Where the lines below hold images, skip those and copy every word exactly.

[Content revision data]
*****
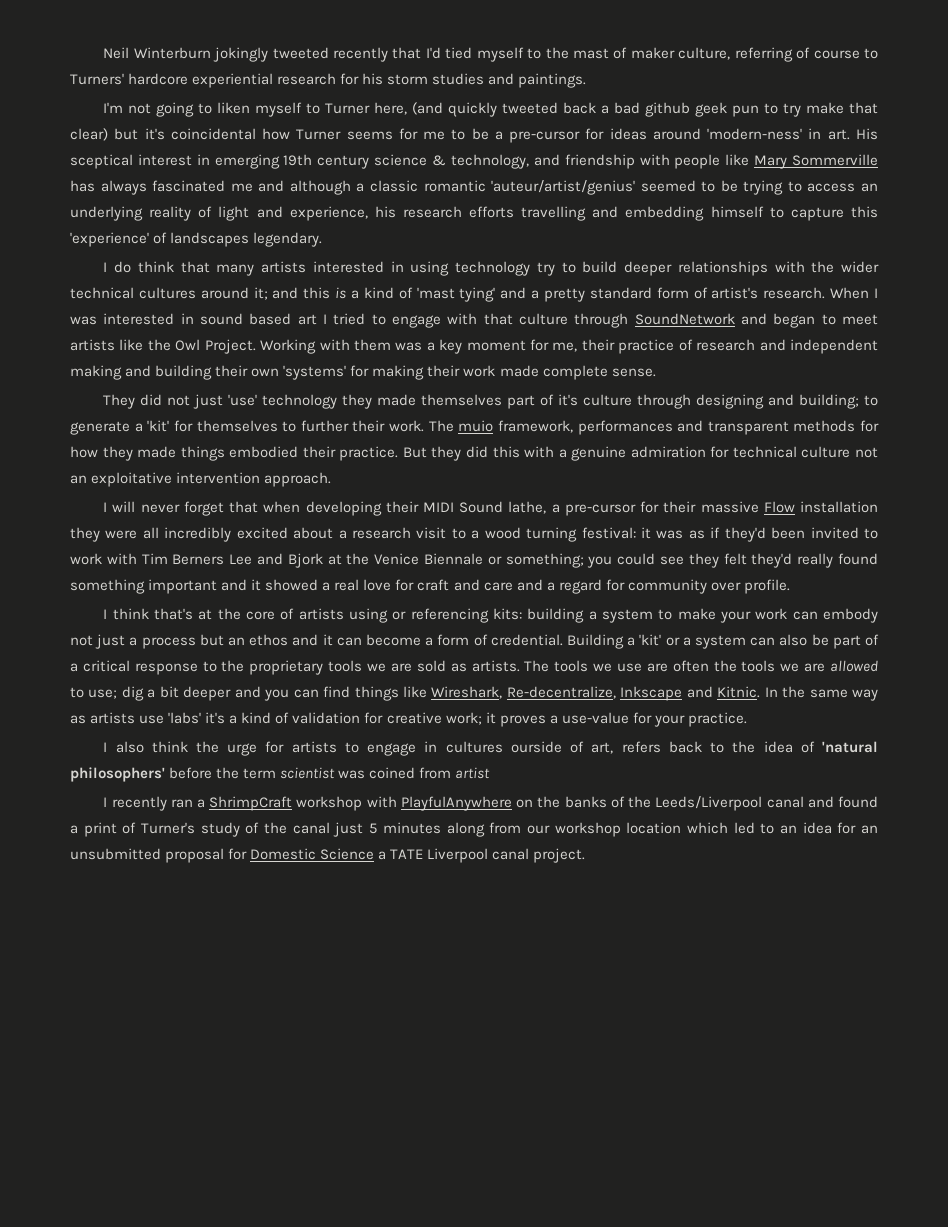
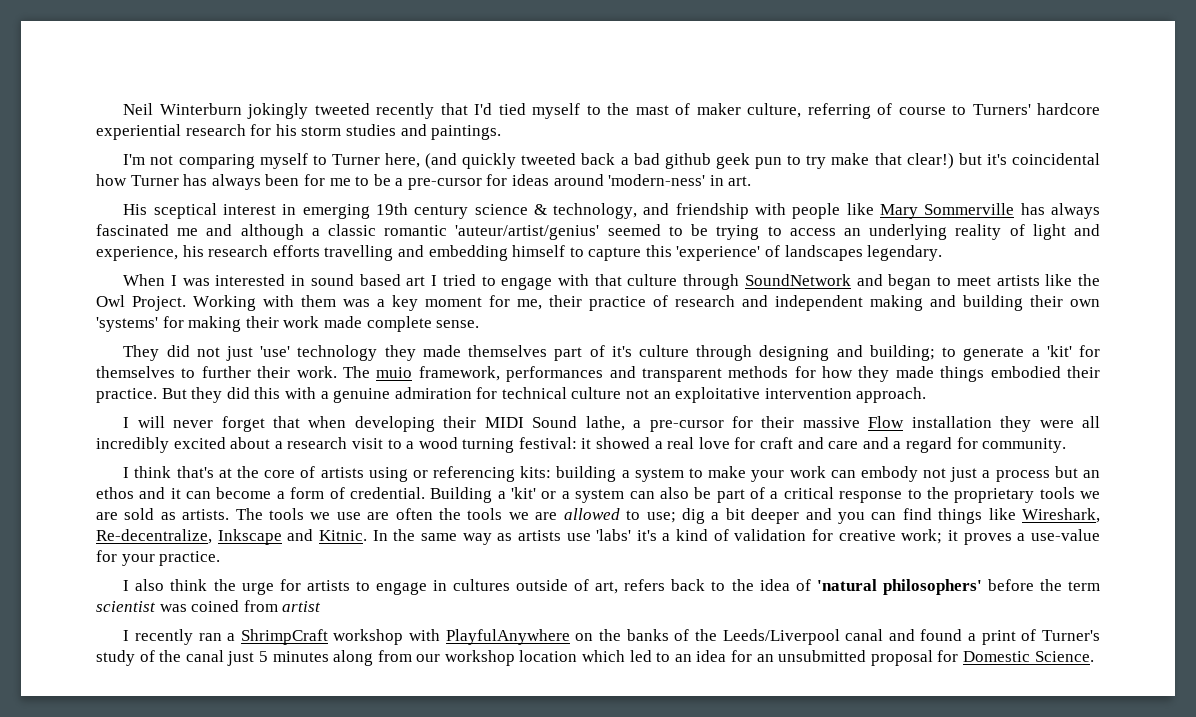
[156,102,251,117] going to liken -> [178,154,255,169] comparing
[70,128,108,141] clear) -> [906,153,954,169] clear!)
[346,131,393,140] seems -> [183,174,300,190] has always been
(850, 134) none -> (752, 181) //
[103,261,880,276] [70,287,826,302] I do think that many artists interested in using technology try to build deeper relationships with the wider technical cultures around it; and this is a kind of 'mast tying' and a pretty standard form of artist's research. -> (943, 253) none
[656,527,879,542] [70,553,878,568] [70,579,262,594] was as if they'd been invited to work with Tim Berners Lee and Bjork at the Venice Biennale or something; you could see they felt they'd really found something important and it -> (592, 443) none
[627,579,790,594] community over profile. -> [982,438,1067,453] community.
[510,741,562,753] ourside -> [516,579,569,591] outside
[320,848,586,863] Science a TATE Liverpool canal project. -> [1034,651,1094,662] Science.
*****
ANSWER TO THIS TASK —
[156,102,251,117] going to liken -> [178,154,255,169] comparing
[70,128,108,141] clear) -> [906,153,954,169] clear!)
[346,131,393,140] seems -> [183,174,300,190] has always been
(850, 134) none -> (752, 181) //
[103,261,880,276] [70,287,826,302] I do think that many artists interested in using technology try to build deeper relationships with the wider technical cultures around it; and this is a kind of 'mast tying' and a pretty standard form of artist's research. -> (943, 253) none
[656,527,879,542] [70,553,878,568] [70,579,262,594] was as if they'd been invited to work with Tim Berners Lee and Bjork at the Venice Biennale or something; you could see they felt they'd really found something important and it -> (592, 443) none
[627,579,790,594] community over profile. -> [982,438,1067,453] community.
[510,741,562,753] ourside -> [516,579,569,591] outside
[320,848,586,863] Science a TATE Liverpool canal project. -> [1034,651,1094,662] Science.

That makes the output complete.